Summary information and primary citation
- PDB-id
- 4kdp; SNAP-derived features in text and JSON formats;
DNAproDB
- Class
- transcription-DNA
- Method
- X-ray (3.6 Å)
- Summary
- Tcar-ssDNA complex crystal structure reveals the novel ssDNA binding mechanism of the marr family proteins
- Reference
- Chang YM, Ho CH, Chen CK, Maestre-Reyna M, Chang-Chien MW, Wang AH (2014): "TcaR-ssDNA complex crystal structure reveals new DNA binding mechanism of the MarR family proteins." Nucleic Acids Res., 42, 5314-5321. doi: 10.1093/nar/gku128.
- Abstract
- The teicoplanin-associated locus regulator (TcaR) regulates gene expression of proteins on the intercellular adhesion (ica) locus involved in staphylococci poly-N-acetylglucosamine biosynthesis. The absence of TcaR increases poly-N-acetylglucosamine production and promotes biofilm formation.

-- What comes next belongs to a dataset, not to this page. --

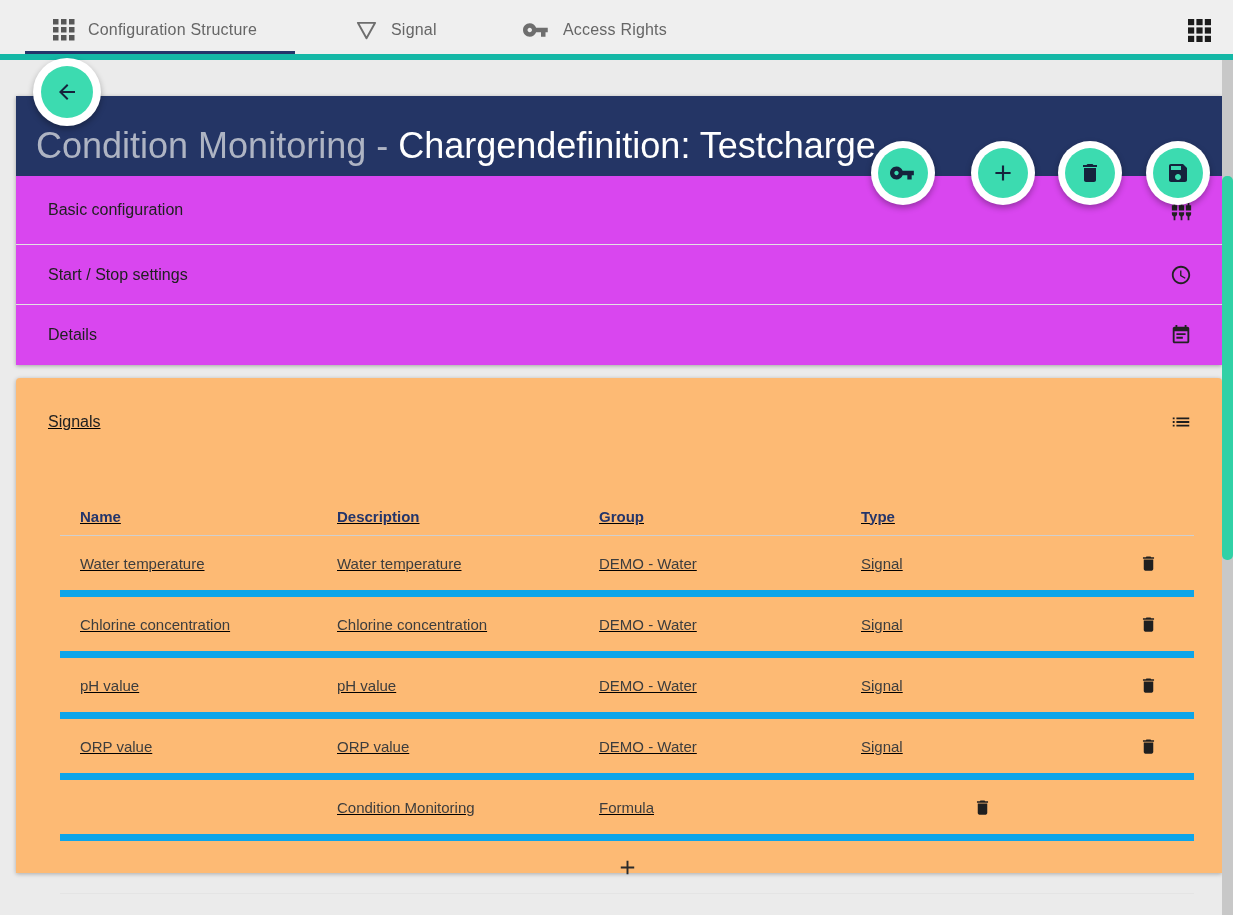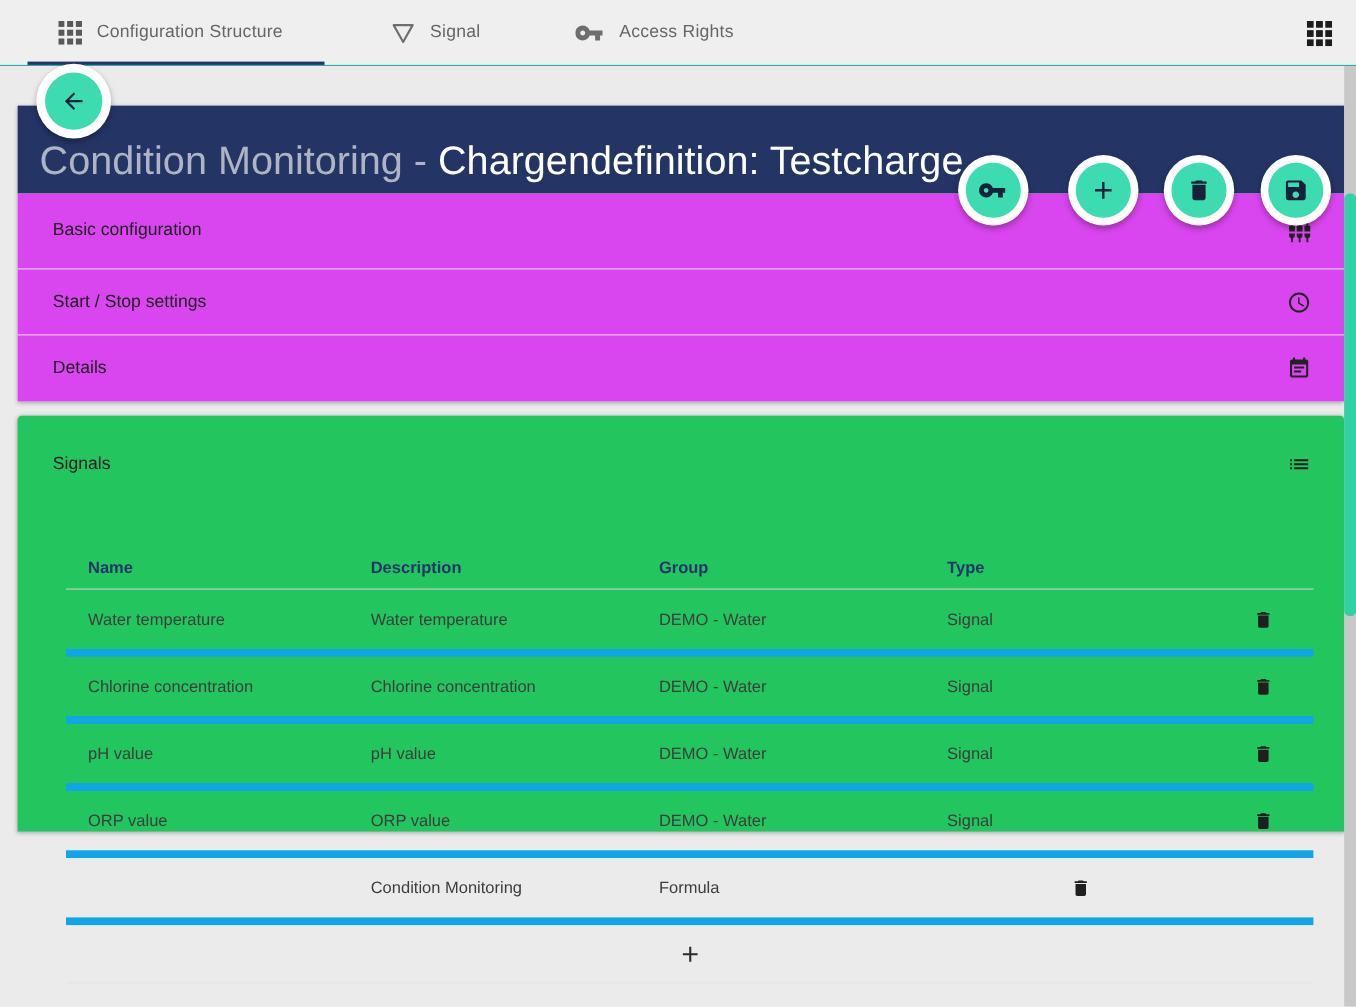"Configuration Structure" .tabbar { border-bottom: 1px solid #14b8a6 -> 6px solid #14b8a6 }
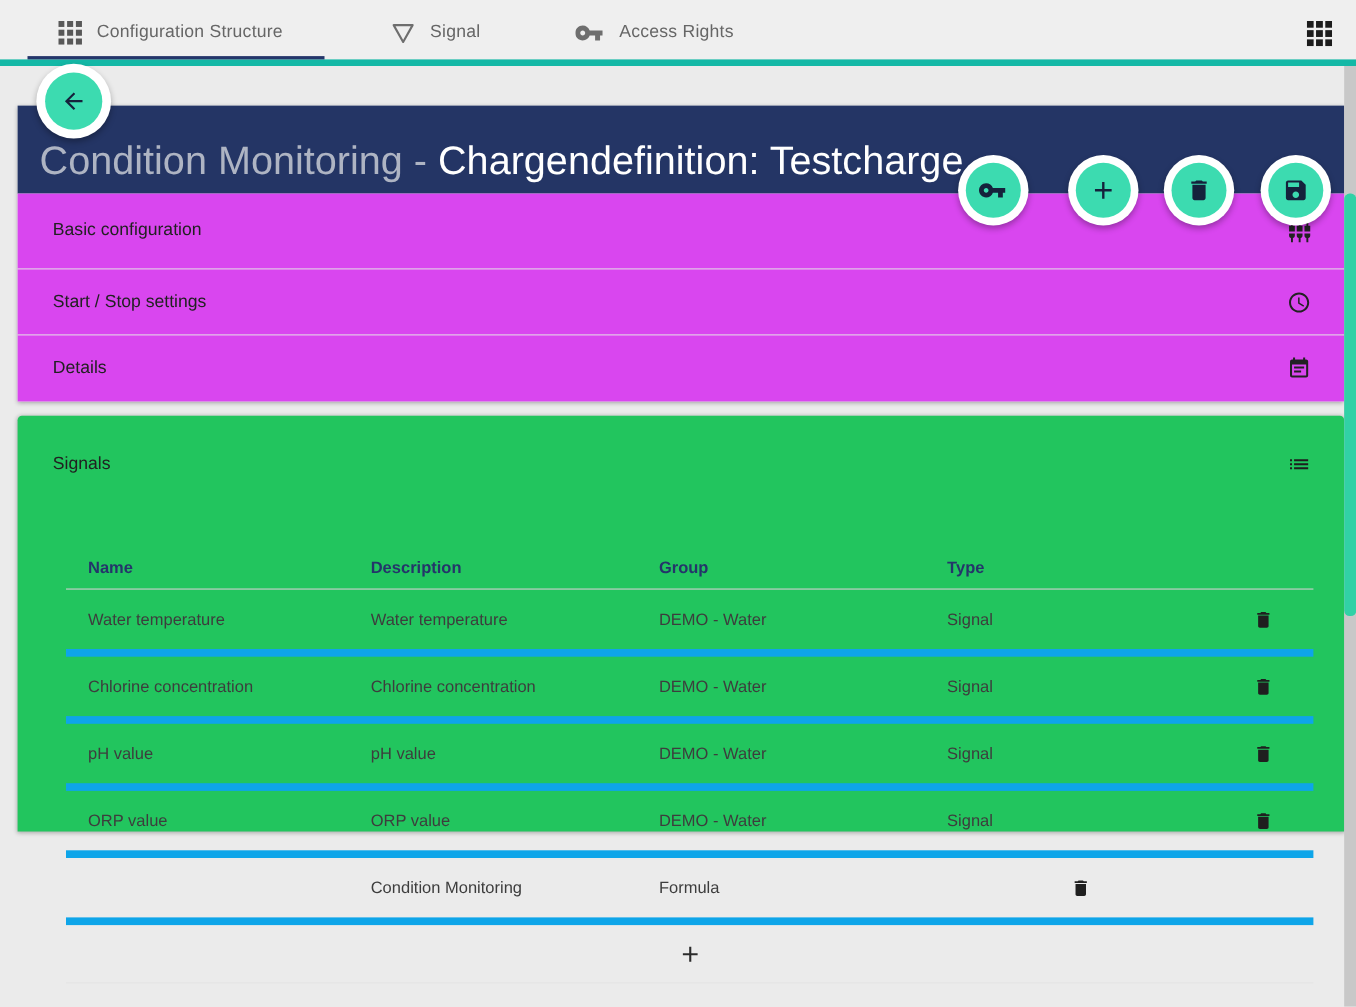"Signals" .card2 { background: #22c55e -> #fdba74; height: 378px -> 495px; text-decoration: none -> underline }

Until recently, the mechanism of multiple antibiotic resistance regulator family protein members, such as TcaR, was restricted to binding double-stranded DNA. However, we recently found that TcaR strongly interacts with single-stranded DNA, which is a new role for this family of proteins. In this study, we report Staphylococcus epidermidis TcaR-single-stranded DNA complex structures. Our model suggests that TcaR and single-stranded DNA form a 61-symmetry polymer composed of TcaR dimers with single-stranded DNA that wraps outside the polymer and 12 nt per TcaR dimer. Single-stranded DNA binding to TcaR involves a large conformational change at the DNA binding lobe. Several point mutations involving the single-stranded DNA binding surface validate interactions between single-stranded DNA and TcaR. Our results extend the novel role of multiple antibiotic resistance regulator family proteins in staphylococci.